Entries taken from a collection
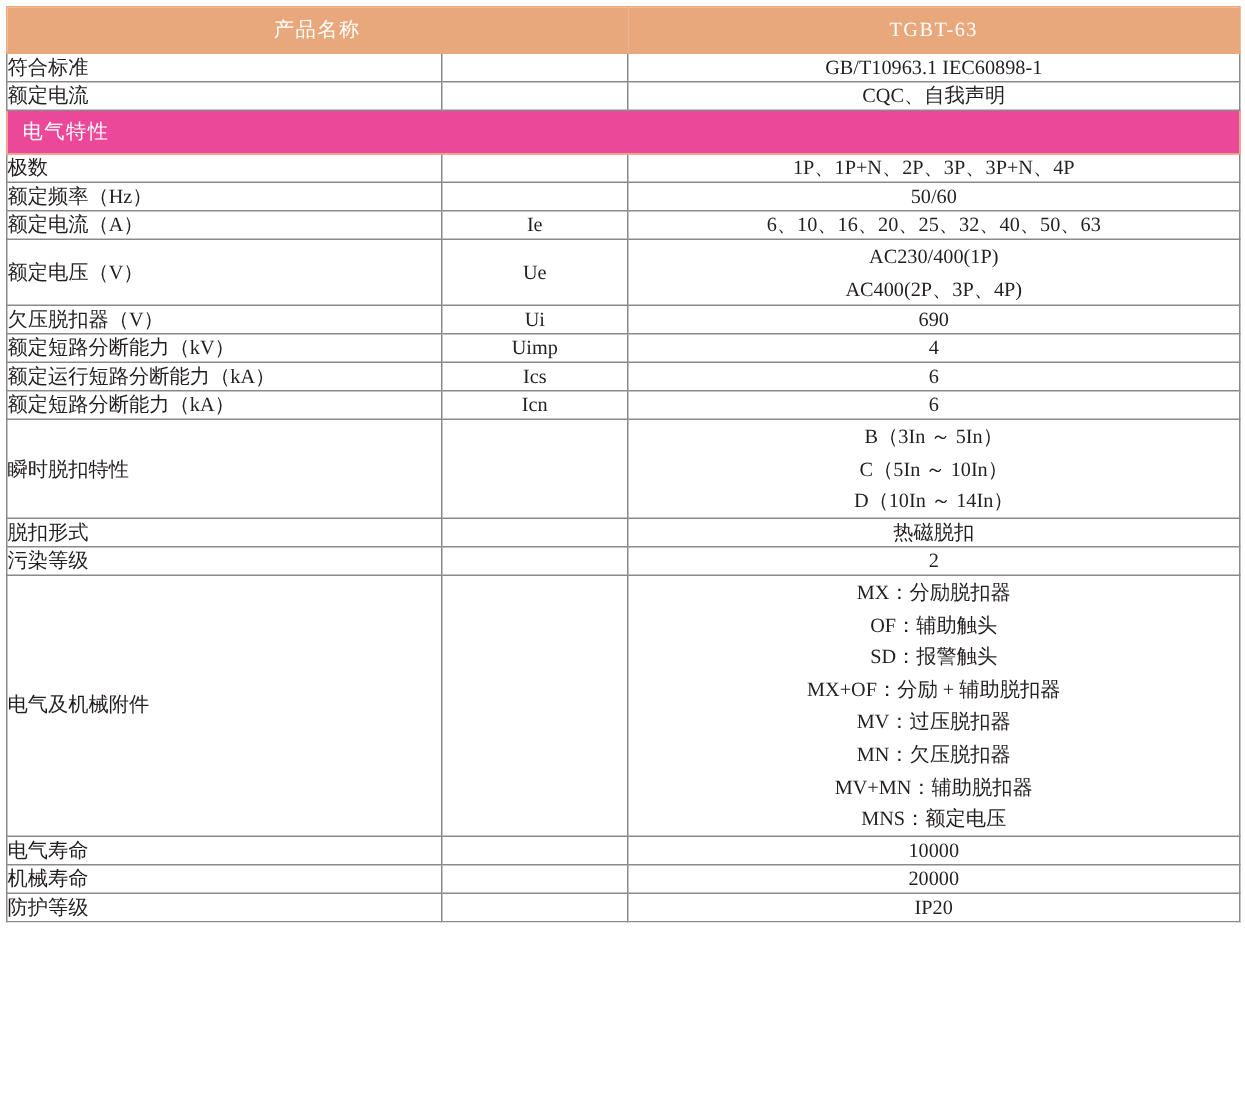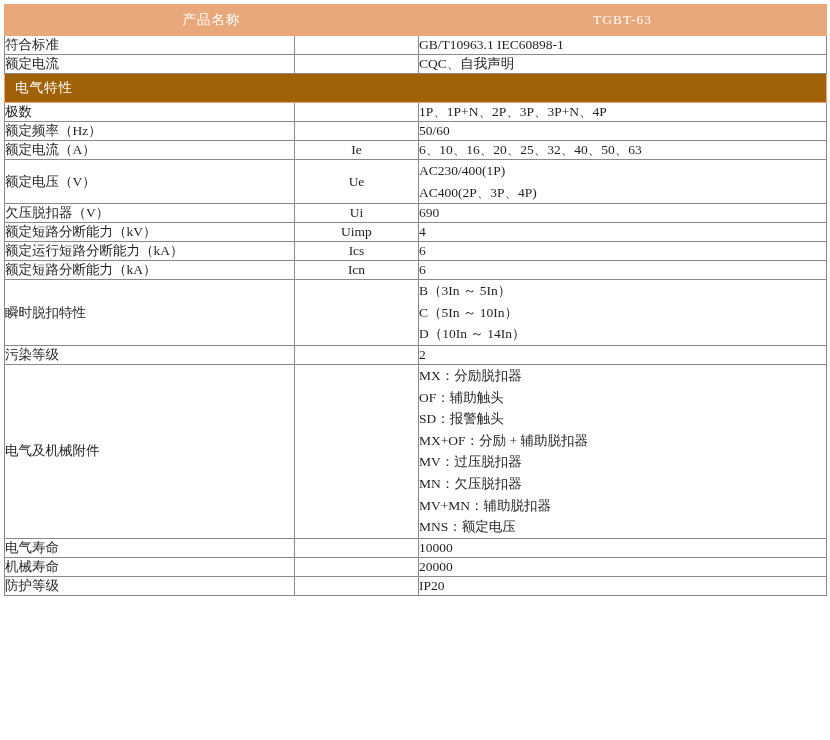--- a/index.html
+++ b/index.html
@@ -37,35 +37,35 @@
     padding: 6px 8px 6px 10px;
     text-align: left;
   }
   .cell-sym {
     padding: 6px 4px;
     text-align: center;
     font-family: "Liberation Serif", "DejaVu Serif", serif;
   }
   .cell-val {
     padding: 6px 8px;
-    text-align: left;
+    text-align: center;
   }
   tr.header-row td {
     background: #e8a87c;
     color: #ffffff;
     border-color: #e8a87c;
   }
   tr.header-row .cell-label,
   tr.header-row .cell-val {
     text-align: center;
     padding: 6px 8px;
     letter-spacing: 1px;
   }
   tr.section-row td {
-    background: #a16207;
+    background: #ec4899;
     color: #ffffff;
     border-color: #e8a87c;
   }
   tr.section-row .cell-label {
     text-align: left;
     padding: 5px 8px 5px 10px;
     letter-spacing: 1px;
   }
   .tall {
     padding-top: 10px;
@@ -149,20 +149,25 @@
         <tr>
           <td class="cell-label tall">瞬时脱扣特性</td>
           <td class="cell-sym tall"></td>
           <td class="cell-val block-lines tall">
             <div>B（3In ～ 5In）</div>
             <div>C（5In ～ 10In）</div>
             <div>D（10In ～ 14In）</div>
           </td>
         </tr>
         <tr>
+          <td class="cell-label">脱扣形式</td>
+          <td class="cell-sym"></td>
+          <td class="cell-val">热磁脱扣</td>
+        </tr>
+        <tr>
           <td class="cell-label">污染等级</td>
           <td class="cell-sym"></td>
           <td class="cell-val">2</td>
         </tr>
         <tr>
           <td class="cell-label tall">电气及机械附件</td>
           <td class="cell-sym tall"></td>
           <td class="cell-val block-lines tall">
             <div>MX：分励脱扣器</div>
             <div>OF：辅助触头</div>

→ **INSTRUCTIONS FOR THE TASK**
State how many lines of the records above hold the word "tall", adding nothing beyond the number.

→ **RESPONSE**
7